▶ TASK OBJECTIVE:
Copy all lines containing the string "discount" from the records below.

▶ DATA FOR ANALYSIS:
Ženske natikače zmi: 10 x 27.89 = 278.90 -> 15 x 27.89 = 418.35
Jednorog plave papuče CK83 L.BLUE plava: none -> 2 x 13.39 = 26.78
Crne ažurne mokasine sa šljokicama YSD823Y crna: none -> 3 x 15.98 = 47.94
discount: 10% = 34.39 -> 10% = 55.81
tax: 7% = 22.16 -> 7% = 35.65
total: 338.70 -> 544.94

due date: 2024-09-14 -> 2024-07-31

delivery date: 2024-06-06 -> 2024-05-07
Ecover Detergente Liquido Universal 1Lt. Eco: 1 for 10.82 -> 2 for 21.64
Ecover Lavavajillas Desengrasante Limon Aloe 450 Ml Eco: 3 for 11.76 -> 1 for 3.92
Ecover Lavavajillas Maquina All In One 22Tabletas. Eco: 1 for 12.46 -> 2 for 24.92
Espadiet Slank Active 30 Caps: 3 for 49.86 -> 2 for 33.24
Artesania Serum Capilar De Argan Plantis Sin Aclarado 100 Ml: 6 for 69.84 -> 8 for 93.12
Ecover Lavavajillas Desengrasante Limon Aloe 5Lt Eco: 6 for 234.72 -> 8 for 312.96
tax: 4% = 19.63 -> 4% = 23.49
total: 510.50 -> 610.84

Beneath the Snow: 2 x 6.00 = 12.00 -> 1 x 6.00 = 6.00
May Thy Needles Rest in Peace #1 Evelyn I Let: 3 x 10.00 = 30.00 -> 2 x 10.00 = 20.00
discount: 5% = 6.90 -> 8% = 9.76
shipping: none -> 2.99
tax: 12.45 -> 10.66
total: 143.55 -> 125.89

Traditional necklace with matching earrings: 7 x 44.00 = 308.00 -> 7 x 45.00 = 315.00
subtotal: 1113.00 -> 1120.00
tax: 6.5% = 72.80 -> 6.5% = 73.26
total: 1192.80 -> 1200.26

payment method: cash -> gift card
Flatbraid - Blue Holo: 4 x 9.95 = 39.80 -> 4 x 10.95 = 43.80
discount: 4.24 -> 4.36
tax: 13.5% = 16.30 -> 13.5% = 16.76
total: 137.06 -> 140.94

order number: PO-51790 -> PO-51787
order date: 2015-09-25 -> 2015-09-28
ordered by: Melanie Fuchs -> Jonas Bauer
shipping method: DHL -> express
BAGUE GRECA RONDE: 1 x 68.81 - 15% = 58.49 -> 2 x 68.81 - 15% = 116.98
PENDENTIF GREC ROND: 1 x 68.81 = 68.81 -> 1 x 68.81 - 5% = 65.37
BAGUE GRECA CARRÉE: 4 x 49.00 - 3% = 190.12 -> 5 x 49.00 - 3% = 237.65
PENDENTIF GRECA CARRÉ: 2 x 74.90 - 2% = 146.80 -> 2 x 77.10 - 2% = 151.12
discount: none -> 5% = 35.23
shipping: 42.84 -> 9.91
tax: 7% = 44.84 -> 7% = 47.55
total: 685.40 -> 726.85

▶ RESULT FOR THIS TASK:
discount: 10% = 34.39 -> 10% = 55.81
discount: 5% = 6.90 -> 8% = 9.76
discount: 4.24 -> 4.36
discount: none -> 5% = 35.23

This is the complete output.